Third, health system financing matters. The OECD data reveals that countries with publicly financed health systems show lower amputation rates than insurance-based systems — a difference of approximately 4.5 amputations per 100,000 — even after adjusting for diabetes prevalence. Pakistan, with the highest age-standardized diabetes prevalence on Earth (31.4%) and health spending of just $138 per person with diabetes, sits at the extreme end of the composite index.

The Zoom Stack

All three maps are now cross-linked. An “Explore the Series” navigation strip at the bottom of each site connects them:

  • The ZIP Code Lottery — LA County, published evidence on amputation disparity at the neighborhood level
  • The Amputation Heat Map — US national, by congressional district, using Medicare PAD data
  • Every 20 Seconds — 130+ countries, synthesizing the IDF, GBD, Lancet, and published amputation literature

The idea is simple: the same story told at three scales. A funder looking at the global map can drill down to a US congressional district and then to a specific LA County ZIP code. A community health worker in Boyle Heights can zoom out and see that the pattern in their neighborhood is not an anomaly — it is a fractal of a worldwide crisis.

Why We Built This

We’ve spent years publishing the evidence. Stevens in Health Affairs (2014) showed the disparity. Fanaroff in JAHA (2021) sharpened it nationally. Kassavin in JAMA Surgery (2023) confirmed it at the county level. Our own JAMA review (2023) laid out the full clinical picture — 18.6 million people affected by diabetic foot ulcers each year worldwide, 80% of amputations preceded by an ulcer, five-year mortality after major amputation exceeding 70%. Our NEJM paper (2017) established that “healed” is not the right word — patients with closed wounds should be considered in remission, because recurrence rates rival cancer.

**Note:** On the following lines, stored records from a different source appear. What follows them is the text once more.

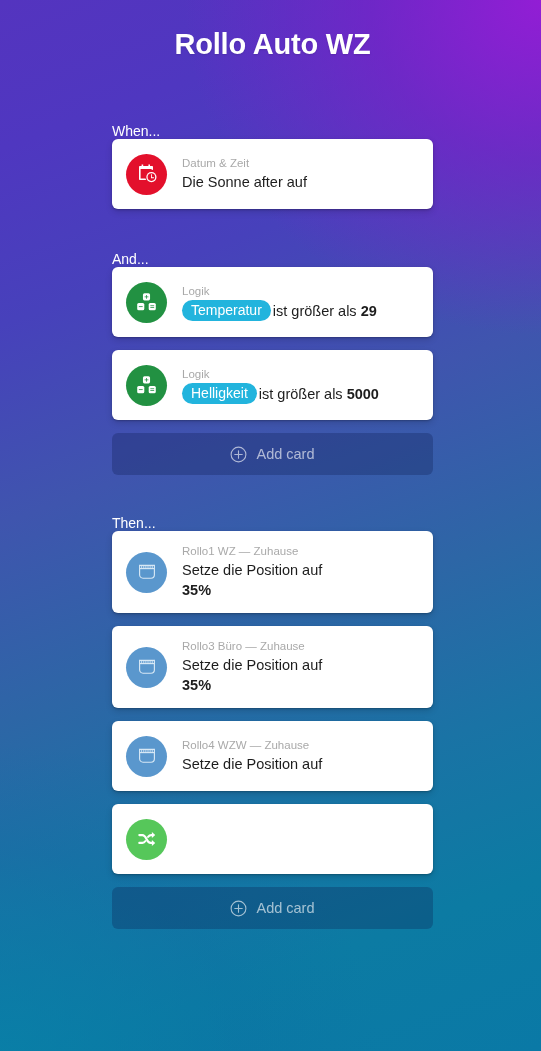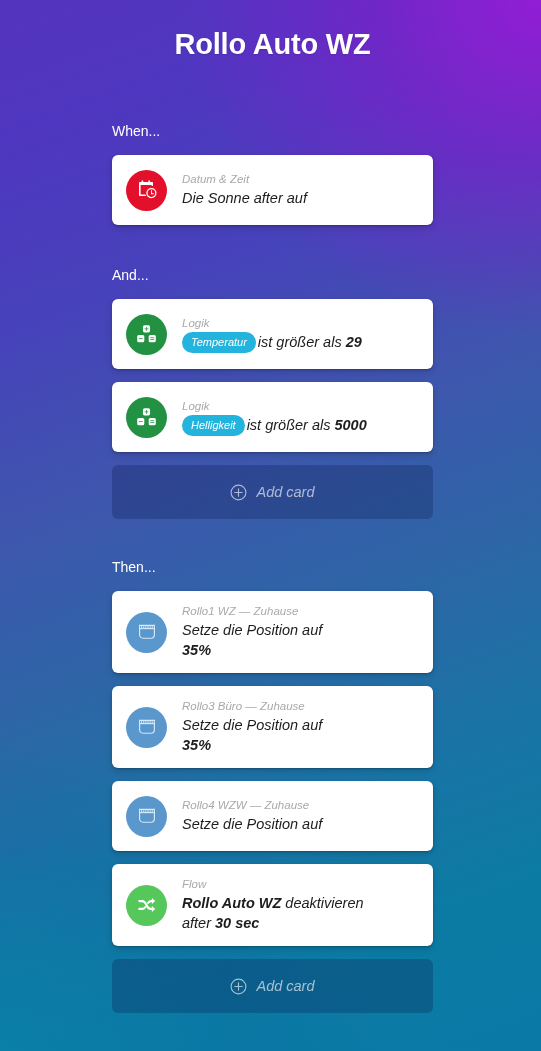"Datum & Zeit" .cards { font-style: italic -> none; margin-top: 16px -> 0 }
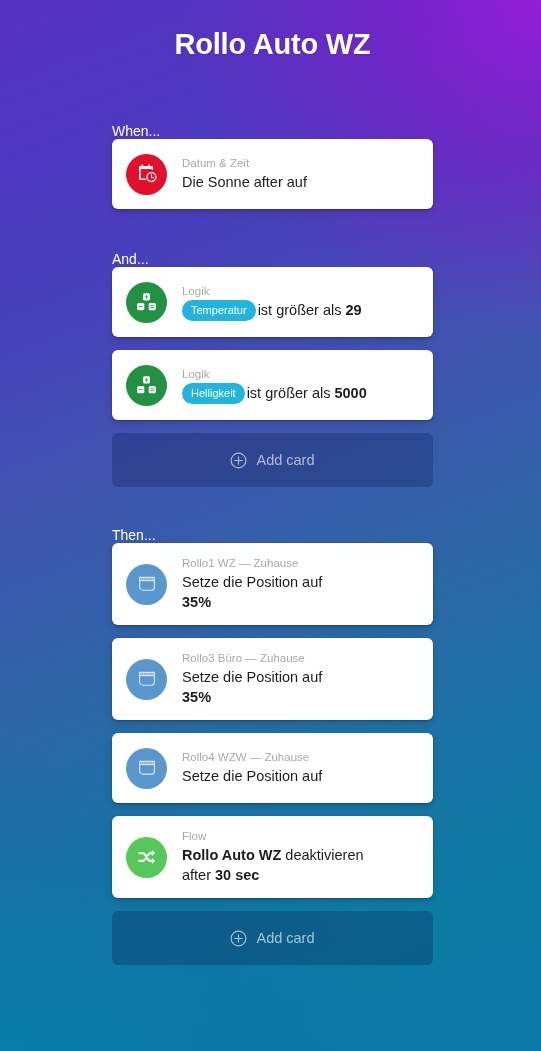"Temperatur" .pill { font-size: 11px -> 14px }
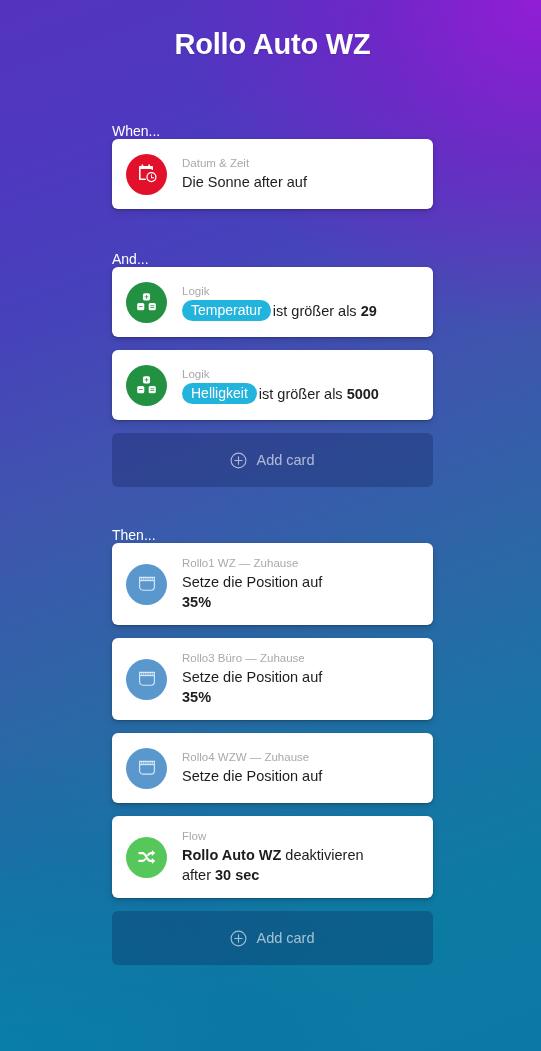"Add card" .add-card { height: 54px -> 42px }
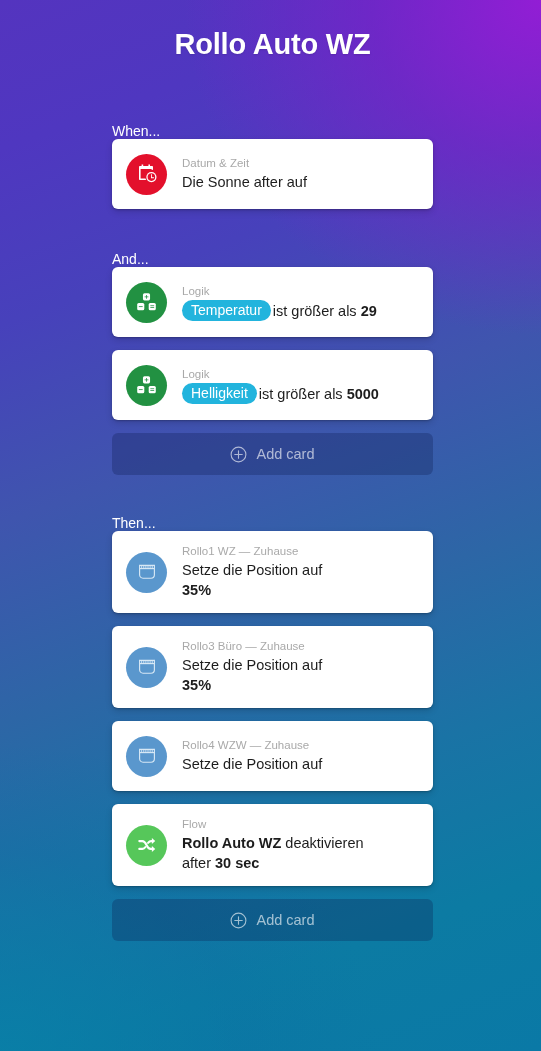"Flow" div.card-body { html: <div> <div>Flow</div> <div> <div><b>Rollo Auto WZ</b><span> deaktivieren</span></div> <div><span>after </span><b>30 sec</b></div> </div> </div> -> none }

What the literature does not produce by itself is a way to hand all of that to someone who is not a vascular surgeon or an epidemiologist and have them immediately understand what is at stake. These maps are that attempt. They are designed to do their work in a single sitting — in front of a congressional staffer, a hospital CEO, or a foundation program officer.

The amputation crisis is not subtle, and it is not mysterious. It is a failure of access, systems, and political will — mapped in high resolution from ZIP code to planet.

Explore the maps. Share them with your representative. Share them with your funder. Share them with your team.

Because every 20 seconds, we’re losing another one.


Sources: NCD-RisC/WHO, Lancet 2024; IDF Diabetes Atlas 11th ed.; GBD 2021; Moxey et al., Diabet Med 2011; Hughes et al., EJVES 2020; Carinci et al., Acta Diabetol 2016; VASCUNET; Kassavin et al., JAMA Surgery 2023; Armstrong et al., JAMA 2023; Armstrong et al., NEJM 2017; Stevens et al., Health Affairs 2014; Fanaroff et al., JAHA 2021.